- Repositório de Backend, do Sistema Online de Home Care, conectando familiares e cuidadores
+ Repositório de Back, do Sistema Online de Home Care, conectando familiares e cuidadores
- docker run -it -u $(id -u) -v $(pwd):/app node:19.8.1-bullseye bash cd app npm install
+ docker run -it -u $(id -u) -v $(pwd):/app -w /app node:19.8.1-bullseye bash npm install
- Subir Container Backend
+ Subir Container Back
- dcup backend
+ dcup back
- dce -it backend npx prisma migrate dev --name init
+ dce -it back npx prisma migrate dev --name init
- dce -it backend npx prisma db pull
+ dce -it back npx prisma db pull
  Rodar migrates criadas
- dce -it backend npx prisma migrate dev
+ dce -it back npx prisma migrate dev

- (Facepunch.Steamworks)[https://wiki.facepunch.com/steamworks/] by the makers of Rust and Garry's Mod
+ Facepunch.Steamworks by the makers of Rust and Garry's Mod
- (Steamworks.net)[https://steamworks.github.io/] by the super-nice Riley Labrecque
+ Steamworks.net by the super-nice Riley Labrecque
########
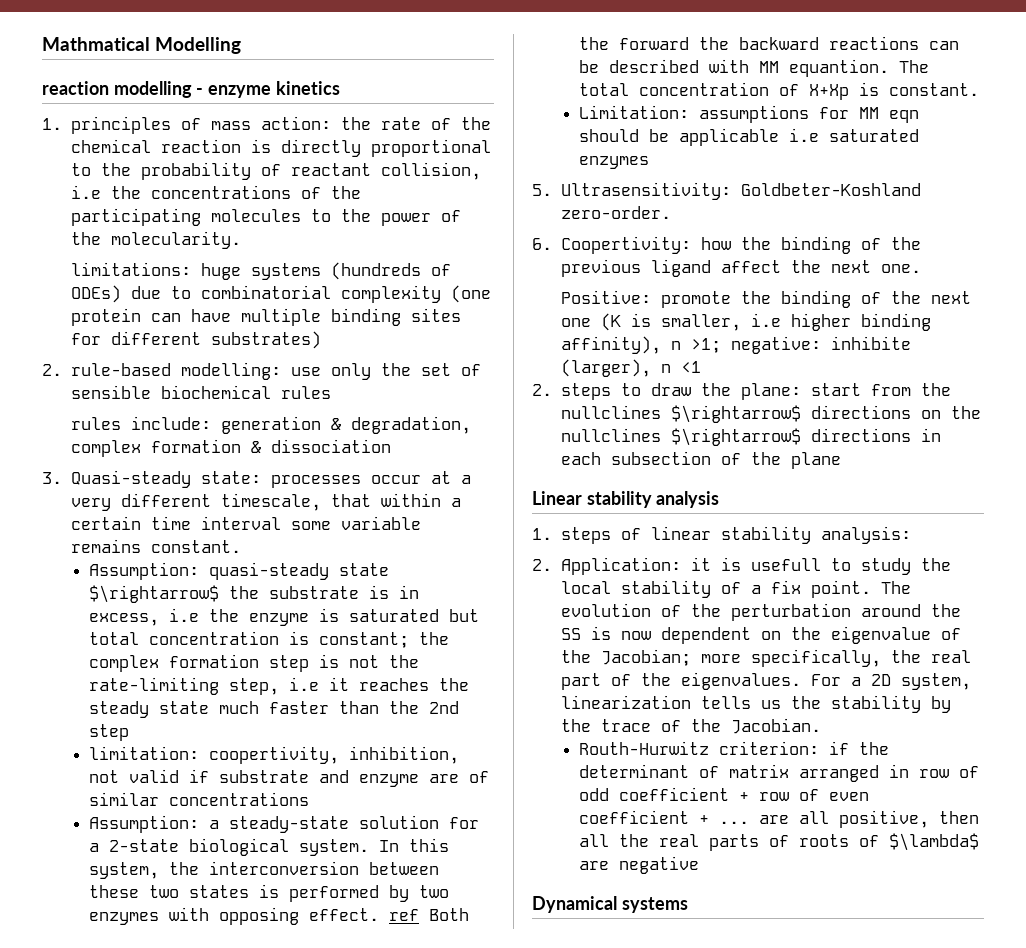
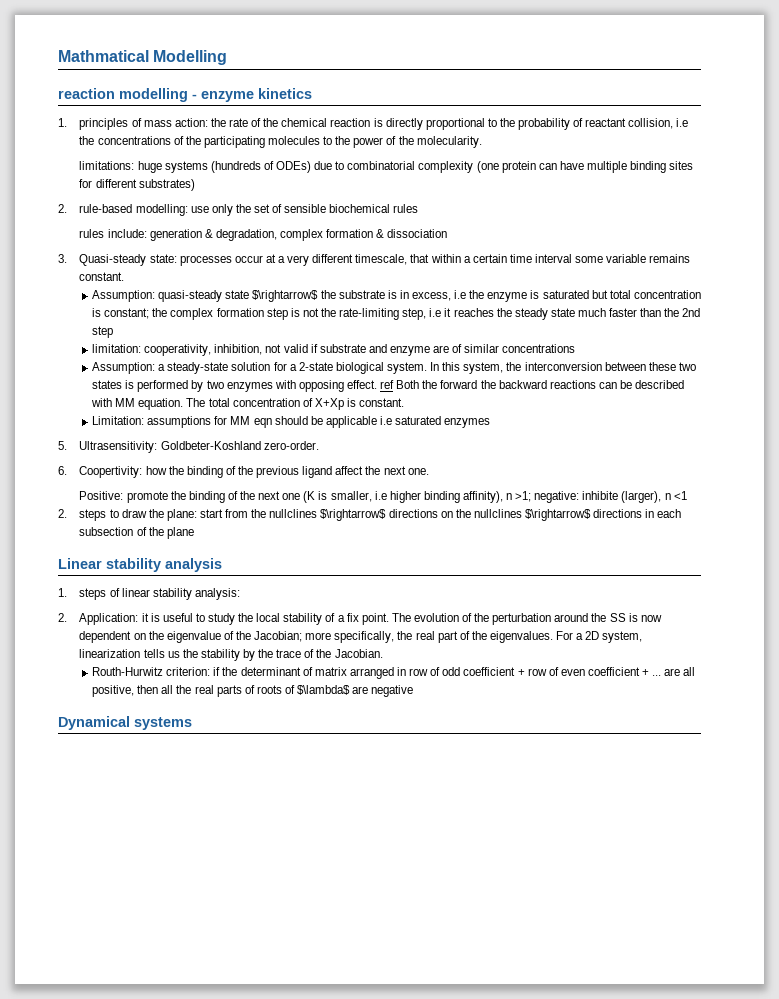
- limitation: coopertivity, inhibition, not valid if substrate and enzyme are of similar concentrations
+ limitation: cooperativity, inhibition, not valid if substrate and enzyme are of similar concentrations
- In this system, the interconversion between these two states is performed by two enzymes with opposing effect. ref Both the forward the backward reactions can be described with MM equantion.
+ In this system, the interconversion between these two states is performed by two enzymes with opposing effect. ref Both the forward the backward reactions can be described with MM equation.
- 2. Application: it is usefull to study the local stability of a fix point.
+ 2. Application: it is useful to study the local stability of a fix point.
########
Directions: Copy out, word for word, the part of the entries above that begins at the line with "- Repositório de" and ends at the line with "Steamworks.net by the super-nice Riley Labrecque", including both.

Output of the exercise:
- Repositório de Backend, do Sistema Online de Home Care, conectando familiares e cuidadores
+ Repositório de Back, do Sistema Online de Home Care, conectando familiares e cuidadores
- docker run -it -u $(id -u) -v $(pwd):/app node:19.8.1-bullseye bash cd app npm install
+ docker run -it -u $(id -u) -v $(pwd):/app -w /app node:19.8.1-bullseye bash npm install
- Subir Container Backend
+ Subir Container Back
- dcup backend
+ dcup back
- dce -it backend npx prisma migrate dev --name init
+ dce -it back npx prisma migrate dev --name init
- dce -it backend npx prisma db pull
+ dce -it back npx prisma db pull
  Rodar migrates criadas
- dce -it backend npx prisma migrate dev
+ dce -it back npx prisma migrate dev

- (Facepunch.Steamworks)[https://wiki.facepunch.com/steamworks/] by the makers of Rust and Garry's Mod
+ Facepunch.Steamworks by the makers of Rust and Garry's Mod
- (Steamworks.net)[https://steamworks.github.io/] by the super-nice Riley Labrecque
+ Steamworks.net by the super-nice Riley Labrecque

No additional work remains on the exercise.